Paro na esquina e espio o interior da passagem subterrânea
para pedestres. Aquele
cheiro frio de umidade sempre me dá calafrios, é como virar
uma pedra para ver o que
tem embaixo: musgo, minhocas e terra. Isso me lembra de
quando eu era pequena e
brincava no jardim, procurando rãs no lago com Ben. Sigo em
frente. A rua está vazia —
nenhum sinal de Tom nem de Anna — e a parte de mim que no
fundo não consegue
resistir a um drama chega a ficar um pouco decepcionada.
NOITE
Scott acabou de me ligar para avisar que vai ficar no
trabalho até mais tarde,
definitivamente o que eu não queria ouvir. Estou meio
irritada, estive assim o dia todo.
Não consigo me aquietar. Preciso que ele volte para casa e
me acalme, e agora vai
demorar algumas horas para chegar e minha mente vai ficar
dando voltas e voltas e mais
voltas, e sei que terei mais uma noite de insônia.
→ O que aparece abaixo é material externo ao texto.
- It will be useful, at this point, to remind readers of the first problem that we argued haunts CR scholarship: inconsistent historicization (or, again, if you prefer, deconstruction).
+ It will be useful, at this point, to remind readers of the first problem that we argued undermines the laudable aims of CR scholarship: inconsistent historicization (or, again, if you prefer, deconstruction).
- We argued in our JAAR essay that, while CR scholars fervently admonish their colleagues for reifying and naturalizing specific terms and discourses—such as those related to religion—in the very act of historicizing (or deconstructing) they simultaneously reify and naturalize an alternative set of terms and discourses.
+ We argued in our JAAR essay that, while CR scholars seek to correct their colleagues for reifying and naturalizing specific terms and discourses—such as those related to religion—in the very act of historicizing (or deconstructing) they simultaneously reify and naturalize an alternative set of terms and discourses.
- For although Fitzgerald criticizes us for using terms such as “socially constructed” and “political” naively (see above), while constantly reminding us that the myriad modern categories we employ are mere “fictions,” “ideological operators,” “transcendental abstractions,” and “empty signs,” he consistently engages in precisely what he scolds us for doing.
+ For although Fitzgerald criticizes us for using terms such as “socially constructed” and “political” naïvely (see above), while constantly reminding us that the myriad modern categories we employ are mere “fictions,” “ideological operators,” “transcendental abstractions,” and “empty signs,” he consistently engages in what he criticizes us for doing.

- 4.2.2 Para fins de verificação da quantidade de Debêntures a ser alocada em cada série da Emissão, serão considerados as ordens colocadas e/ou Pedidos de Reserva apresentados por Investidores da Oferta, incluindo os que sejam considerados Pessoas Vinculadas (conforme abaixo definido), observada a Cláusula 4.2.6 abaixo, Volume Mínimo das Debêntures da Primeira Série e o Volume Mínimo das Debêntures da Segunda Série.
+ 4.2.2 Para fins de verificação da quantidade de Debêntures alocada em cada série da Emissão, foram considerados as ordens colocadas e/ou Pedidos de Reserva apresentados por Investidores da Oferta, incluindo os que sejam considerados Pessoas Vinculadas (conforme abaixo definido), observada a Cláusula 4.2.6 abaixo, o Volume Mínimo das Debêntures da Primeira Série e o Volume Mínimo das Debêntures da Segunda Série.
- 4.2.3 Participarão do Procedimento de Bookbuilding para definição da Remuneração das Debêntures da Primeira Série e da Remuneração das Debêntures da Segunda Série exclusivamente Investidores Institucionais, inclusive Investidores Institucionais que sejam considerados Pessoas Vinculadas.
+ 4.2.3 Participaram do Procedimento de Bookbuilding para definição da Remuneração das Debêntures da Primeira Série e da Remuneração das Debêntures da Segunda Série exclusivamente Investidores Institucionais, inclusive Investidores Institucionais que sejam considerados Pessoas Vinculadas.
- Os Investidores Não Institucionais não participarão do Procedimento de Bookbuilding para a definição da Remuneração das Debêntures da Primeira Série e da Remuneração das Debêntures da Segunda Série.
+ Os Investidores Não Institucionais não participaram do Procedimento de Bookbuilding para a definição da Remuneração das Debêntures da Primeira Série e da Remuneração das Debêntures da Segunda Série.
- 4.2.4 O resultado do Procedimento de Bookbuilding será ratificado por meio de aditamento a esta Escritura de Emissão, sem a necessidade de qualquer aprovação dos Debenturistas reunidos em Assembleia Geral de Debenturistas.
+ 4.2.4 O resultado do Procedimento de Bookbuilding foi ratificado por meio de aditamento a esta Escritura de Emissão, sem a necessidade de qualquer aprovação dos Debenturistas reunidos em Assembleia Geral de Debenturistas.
Não posso simplesmente ficar aqui sentada, vendo os trens
passarem, estou irrequieta
demais, meu coração bate agitado no peito, como um pássaro
tentando fugir da gaiola.
Calço os chinelos e desço, passo pela porta e sigo para a
Blenheim Road. São sete e meia
mais ou menos — alguns retardatários ainda voltando do
trabalho. Não tem ninguém
mais na rua, embora dê para ouvir gritos de crianças
brincando nos quintais nos fundos
das casas, aproveitando o restinho de sol de verão, antes de
serem chamadas para jantar.
Sigo pela rua em direção à estação. Paro por um instante em
frente ao número 23 e
penso em tocar a campainha. O que eu diria? Que fiquei sem
açúcar? Que senti vontade
de bater papo? As cortinas deles estão parcialmente abertas,
mas não vejo ninguém lá
dentro.
Continuo andando, em direção à esquina, e, sem pensar, desço
até a passagem
subterrânea. Estou na metade dela quando o trem passa por
cima, e é fantástico: parece
um terremoto, você o sente dentro do corpo, agitando o
sangue nas veias. Olho para
baixo e reparo em algo no chão, um elástico de cabelo,
violeta, frouxo, bem gasto.
Alguma corredora deve ter deixado cair, mas algo nele me dá
arrepios e quero sair logo
dali, voltar para a luz do dia.
No caminho de volta, mais adiante na rua, ele passa por mim
de carro, nossos olhares
se cruzam por um segundo apenas e ele sorri para mim.